Material shown >>
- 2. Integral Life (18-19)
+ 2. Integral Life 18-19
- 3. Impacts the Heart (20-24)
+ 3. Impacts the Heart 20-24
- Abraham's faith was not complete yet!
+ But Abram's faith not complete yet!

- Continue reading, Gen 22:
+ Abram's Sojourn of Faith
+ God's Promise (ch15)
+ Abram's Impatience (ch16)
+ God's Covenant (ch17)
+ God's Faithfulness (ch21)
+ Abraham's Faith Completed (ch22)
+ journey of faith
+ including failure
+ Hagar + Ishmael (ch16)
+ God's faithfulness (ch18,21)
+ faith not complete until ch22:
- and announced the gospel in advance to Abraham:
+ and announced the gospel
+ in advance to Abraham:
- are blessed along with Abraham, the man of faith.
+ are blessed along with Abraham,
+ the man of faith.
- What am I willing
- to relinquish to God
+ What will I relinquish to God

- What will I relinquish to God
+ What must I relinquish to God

Exercise details >> Would you return all lines from the preceding listing that contain the word "announced"?

Result of this task >>
- and announced the gospel in advance to Abraham:
+ and announced the gospel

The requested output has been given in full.